RACE TO RAISE FUNDS TO HELP LITTLE AMIRA
AFAMILY is in a race against time to raise funds for treatment to give their baby girl the best chance at life – and the potential to walk. Little Amira Nethercott, aged 18 months, was diagnosed with the rare condition of spinal muscular atrophy (SMA) type one.
And without treatment, spinal muscular atrophy claims the lives of children by the age of two.
But Amira has received hope – she is eligible for gene therapy called zolgensma to help improve motor function, which her family says is “a light at the end of the tunnel”.
However, her treatment is extremely costly and the family has already gone through their savings.
To help fund the treatment, Amira’s mum Kainat, 24, set up a Gofundme page to raise £20,000 – with nearly £4,000 being raised so far.
Babies with SMA type one show symptoms in the first six months, from weak and floppy arms and legs, problems eating, breathing and swallowing to being unable to lift their head.

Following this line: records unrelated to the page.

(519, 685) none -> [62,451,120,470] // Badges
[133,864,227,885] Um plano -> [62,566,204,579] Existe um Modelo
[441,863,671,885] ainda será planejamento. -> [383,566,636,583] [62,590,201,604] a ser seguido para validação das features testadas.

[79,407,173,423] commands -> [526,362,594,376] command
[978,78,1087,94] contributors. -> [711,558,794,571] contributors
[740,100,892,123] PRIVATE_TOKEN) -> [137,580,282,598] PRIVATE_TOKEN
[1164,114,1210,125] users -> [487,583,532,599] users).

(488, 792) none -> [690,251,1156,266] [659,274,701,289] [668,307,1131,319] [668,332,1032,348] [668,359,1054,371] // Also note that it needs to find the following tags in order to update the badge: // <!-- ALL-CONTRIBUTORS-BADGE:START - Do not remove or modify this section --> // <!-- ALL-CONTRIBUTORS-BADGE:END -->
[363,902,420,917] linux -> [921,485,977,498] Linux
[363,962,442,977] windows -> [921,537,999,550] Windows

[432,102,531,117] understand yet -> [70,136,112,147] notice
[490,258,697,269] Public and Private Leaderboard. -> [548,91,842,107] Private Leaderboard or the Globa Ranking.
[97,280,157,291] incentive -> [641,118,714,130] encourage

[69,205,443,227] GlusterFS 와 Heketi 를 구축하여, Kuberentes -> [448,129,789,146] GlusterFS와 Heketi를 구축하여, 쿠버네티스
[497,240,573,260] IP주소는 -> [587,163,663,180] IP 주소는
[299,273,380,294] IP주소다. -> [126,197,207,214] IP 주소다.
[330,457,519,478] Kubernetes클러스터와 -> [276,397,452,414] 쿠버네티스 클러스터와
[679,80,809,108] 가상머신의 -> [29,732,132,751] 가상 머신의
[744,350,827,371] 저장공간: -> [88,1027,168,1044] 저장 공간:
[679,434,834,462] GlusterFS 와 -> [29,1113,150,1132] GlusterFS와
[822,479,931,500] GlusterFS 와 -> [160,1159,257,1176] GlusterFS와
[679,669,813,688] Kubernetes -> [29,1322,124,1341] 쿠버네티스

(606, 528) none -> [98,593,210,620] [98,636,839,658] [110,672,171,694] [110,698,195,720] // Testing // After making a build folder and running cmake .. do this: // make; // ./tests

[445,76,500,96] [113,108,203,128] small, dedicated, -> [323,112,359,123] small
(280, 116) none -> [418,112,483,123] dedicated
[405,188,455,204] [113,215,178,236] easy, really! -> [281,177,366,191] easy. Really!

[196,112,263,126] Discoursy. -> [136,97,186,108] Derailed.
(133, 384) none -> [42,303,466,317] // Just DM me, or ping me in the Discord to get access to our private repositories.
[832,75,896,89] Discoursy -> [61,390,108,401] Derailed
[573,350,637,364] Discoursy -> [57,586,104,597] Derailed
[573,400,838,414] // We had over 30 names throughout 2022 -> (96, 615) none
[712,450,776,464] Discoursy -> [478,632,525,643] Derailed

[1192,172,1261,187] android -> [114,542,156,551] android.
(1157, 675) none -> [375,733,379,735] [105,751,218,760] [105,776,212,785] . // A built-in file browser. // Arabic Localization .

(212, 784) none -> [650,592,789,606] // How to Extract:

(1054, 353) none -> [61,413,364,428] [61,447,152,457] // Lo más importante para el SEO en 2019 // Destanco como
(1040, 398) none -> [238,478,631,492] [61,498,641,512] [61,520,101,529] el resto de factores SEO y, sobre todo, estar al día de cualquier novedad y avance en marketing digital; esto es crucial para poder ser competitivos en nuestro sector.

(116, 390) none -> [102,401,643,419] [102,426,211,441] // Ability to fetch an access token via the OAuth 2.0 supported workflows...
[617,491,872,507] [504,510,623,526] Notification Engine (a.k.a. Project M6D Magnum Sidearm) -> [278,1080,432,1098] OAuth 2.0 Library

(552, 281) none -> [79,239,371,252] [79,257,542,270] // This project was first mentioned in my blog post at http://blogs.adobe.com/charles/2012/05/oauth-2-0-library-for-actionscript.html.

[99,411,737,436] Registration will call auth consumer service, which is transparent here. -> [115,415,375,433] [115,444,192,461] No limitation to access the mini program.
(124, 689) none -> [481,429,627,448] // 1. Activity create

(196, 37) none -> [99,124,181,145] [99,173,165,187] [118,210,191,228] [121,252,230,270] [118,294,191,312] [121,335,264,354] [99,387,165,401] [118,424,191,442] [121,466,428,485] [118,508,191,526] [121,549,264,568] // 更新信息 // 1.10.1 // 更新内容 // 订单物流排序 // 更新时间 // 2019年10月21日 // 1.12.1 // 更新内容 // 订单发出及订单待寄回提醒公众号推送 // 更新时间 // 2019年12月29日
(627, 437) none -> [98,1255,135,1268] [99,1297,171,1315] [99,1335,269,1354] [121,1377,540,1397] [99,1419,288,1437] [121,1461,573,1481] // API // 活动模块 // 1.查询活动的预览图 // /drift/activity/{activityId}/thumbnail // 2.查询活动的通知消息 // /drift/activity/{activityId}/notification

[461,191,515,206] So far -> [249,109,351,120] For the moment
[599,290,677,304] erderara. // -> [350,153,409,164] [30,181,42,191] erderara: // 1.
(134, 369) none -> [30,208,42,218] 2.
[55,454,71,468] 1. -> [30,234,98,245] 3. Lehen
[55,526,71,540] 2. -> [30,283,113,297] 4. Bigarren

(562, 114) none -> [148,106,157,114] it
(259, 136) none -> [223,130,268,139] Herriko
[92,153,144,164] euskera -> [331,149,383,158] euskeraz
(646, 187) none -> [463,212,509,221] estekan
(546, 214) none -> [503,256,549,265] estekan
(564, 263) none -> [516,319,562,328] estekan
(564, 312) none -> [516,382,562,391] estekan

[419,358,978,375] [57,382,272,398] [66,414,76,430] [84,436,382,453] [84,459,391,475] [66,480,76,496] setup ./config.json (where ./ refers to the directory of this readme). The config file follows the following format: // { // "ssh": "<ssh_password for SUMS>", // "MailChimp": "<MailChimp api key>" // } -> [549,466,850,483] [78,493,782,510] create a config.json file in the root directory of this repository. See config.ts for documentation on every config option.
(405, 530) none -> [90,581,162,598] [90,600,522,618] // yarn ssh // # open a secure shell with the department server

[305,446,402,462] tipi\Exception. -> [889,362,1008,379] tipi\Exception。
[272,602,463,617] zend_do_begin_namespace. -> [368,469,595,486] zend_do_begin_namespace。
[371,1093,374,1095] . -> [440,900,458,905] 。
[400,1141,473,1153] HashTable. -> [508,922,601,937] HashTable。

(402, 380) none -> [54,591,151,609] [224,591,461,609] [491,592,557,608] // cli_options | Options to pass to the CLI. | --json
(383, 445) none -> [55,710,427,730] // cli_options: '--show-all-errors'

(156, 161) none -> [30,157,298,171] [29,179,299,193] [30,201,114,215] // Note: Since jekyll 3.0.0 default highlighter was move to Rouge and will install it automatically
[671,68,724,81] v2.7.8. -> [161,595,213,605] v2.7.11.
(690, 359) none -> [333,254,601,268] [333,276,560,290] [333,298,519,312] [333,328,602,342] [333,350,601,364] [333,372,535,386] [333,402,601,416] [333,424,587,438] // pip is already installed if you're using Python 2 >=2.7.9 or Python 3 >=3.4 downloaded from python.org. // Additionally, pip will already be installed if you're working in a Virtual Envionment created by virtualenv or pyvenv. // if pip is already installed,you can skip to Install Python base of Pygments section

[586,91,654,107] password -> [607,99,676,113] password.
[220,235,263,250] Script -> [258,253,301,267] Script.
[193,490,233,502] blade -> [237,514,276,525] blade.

Dad-of-two Cairon Nethercott, 26, said: “It originally started when we noticed that she wasn’t moving as much as she should be. So we were kind of worried.”
At a six-week check-up, doctors had their suspicions and Amira was given a test for SMA two days later.
They were later called into Noah’s Ark Hospital to receive the results.
Cairon, from Abertillery, added: “I pretty much knew from there that it was positive and she did have SMA.
“We walked in the room and there were like five or six consultants there when we attended the appointment – and they broke the news [to us].”
Since the diagnosis, Amira has limited use of her limbs and has respiratory weakness.
Kainat said: “While the treatment has halted SMA’s deadly progression, no one can tell us for certain how long Amira has.
“Each day is a blessing, but it also carries the weight of the unknown.
“The cost of Amira’s ongoing treatment, which includes physiotherapy and other essential therapies, is staggering. We’ve already exhausted our savings, and the financial burden is overwhelming.
“Every pound you contribute will go towards ensuring Amira continues to receive the care she so desperately needs.
“Physiotherapy, occupational therapy, and specialised treatments have become a lifeline for our little warrior.”
Uncertain on whether this treatment will give Amira months or years with her family, they’re making sure to cherish every moment.
“It’s these therapies that enable her to make strides against this relentless condition, to defy the odds, and to experience the world in her own unique way,” said Kainat.
The community has also come together to organise events to help fundraise for Amira’s treatment.
Cairon added that the continuous support they have received has been “quite overwhelming”, adding: “There’s a lot of people that really do want to help.”